To make mathematics less abstract and more relevant to daily life, thereby reducing its intimidation level and making it more enjoyable for students, countries are updating their curricula and integrating technology into mathematics learning. Estonia’s approach to mathematics education includes an initiative that offers options for integrating mathematics with other subjects within its mathematics curriculum. This initiative demonstrates the practical applications of mathematics across diverse disciplines such as languages, literature, natural and social sciences, art, music, technology, and even physical education (Estonia Government, 2023). Singapore’s Ministry of Education has implemented the Student Learning System, a comprehensive digital platform that provides curriculum-aligned resources for students and teachers, promoting self-directed learning experiences (Singapore Ministry of Education, 2024). A notable advancement within this framework is introducing an artificial intelligence-driven adaptive learning system explicitly tailored for mathematics (Singapore Ministry of Education, 2023).
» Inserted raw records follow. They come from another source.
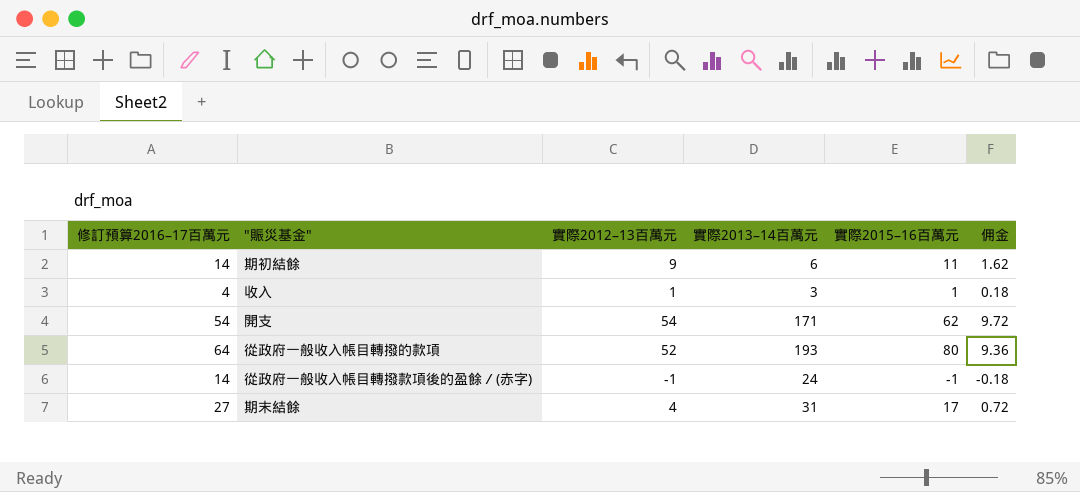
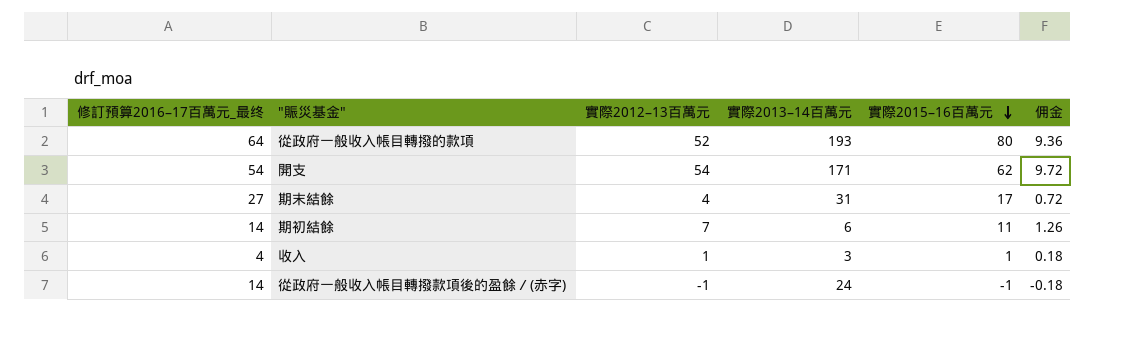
row order: none -> 實際2015–16百萬元 descending
column name: 修訂預算2016–17百萬元 -> 修訂預算2016–17百萬元_最终
期初結餘 | 實際2012–13百萬元: 9 -> 7
期初結餘 | 佣金: 1.62 -> 1.26

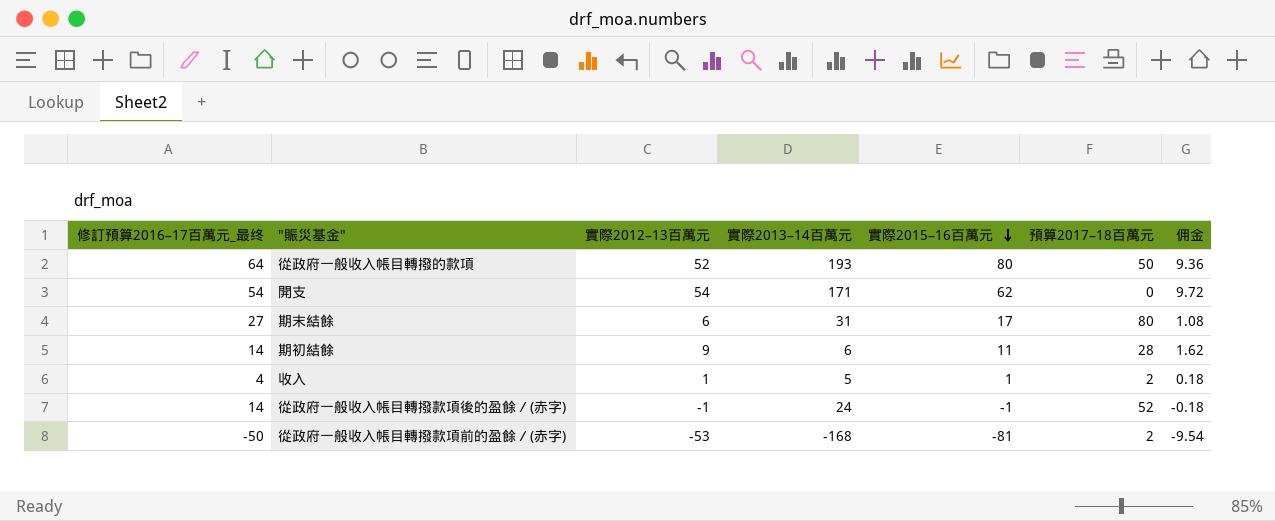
column 預算2017–18百萬元 | position: none -> 6
期末結餘 | 實際2012–13百萬元: 4 -> 6
期末結餘 | 佣金: 0.72 -> 1.08
期初結餘 | 實際2012–13百萬元: 7 -> 9
期初結餘 | 佣金: 1.26 -> 1.62
收入 | 實際2013–14百萬元: 3 -> 5
row 從政府一般收入帳目轉撥款項前的盈餘／(赤字): none -> -50 | -53 | -168 | -81 | 2 | -9.54

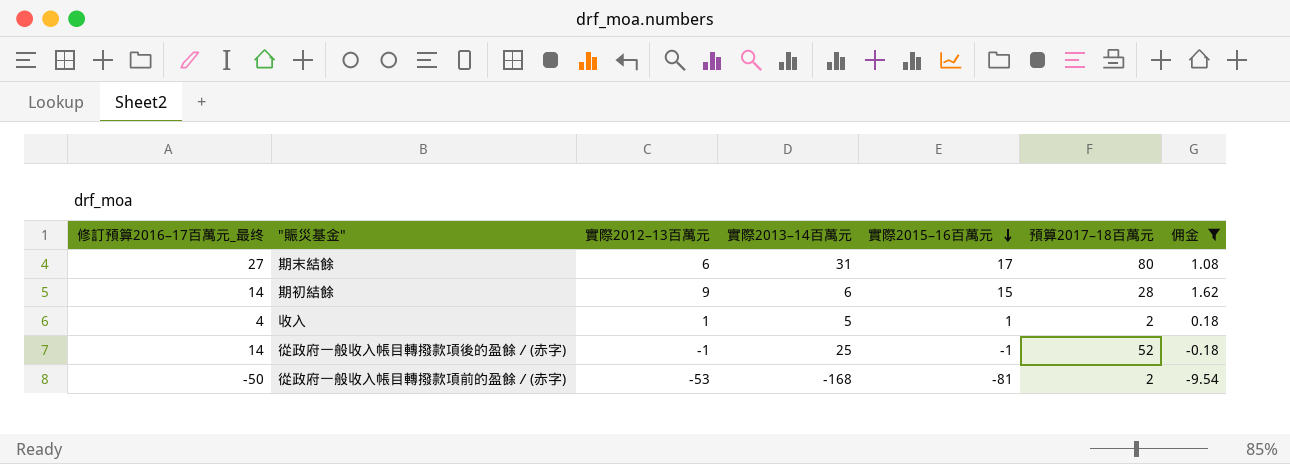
filter: none -> 佣金 <= 1.62
期初結餘 | 實際2015–16百萬元: 11 -> 15
從政府一般收入帳目轉撥款項後的盈餘／(赤字) | 實際2013–14百萬元: 24 -> 25

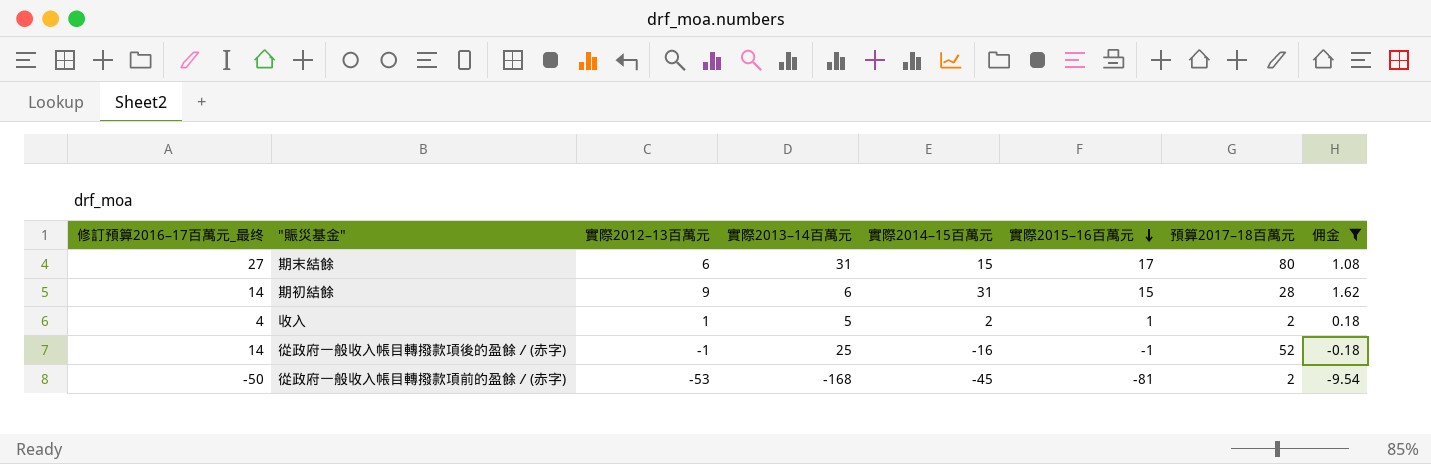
column 實際2014–15百萬元 | position: none -> 5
Countries are also re-evaluating their assessment practices. Since 2019, Austria has introduced additional national assessments at grades 4 and 8, with the implementation process underway. These assessments aim to provide teachers with comprehensive insights into student mathematics competencies. In contrast, Ireland has decentralized its assessment approach, granting schools autonomy to select their preferred assessment instruments. Ireland has embarked on a holistic approach to student evaluation as part of broader reforms to the lower secondary cycle curriculum. This approach is encapsulated in the Junior Cycle Profile of Achievement, which integrates classroom-based assessments, state examination results, and comprehensive reporting on formal and informal learning, encompassing aspects of student well-being. Sweden, meanwhile, has proposed a comprehensive overhaul of its national assessment system through the Inquiry on National Tests. This proposal advocates for a new tripartite system comprising national tests, national assessment support materials and a mechanism for national knowledge evaluation (May and Chamberlain, 2024).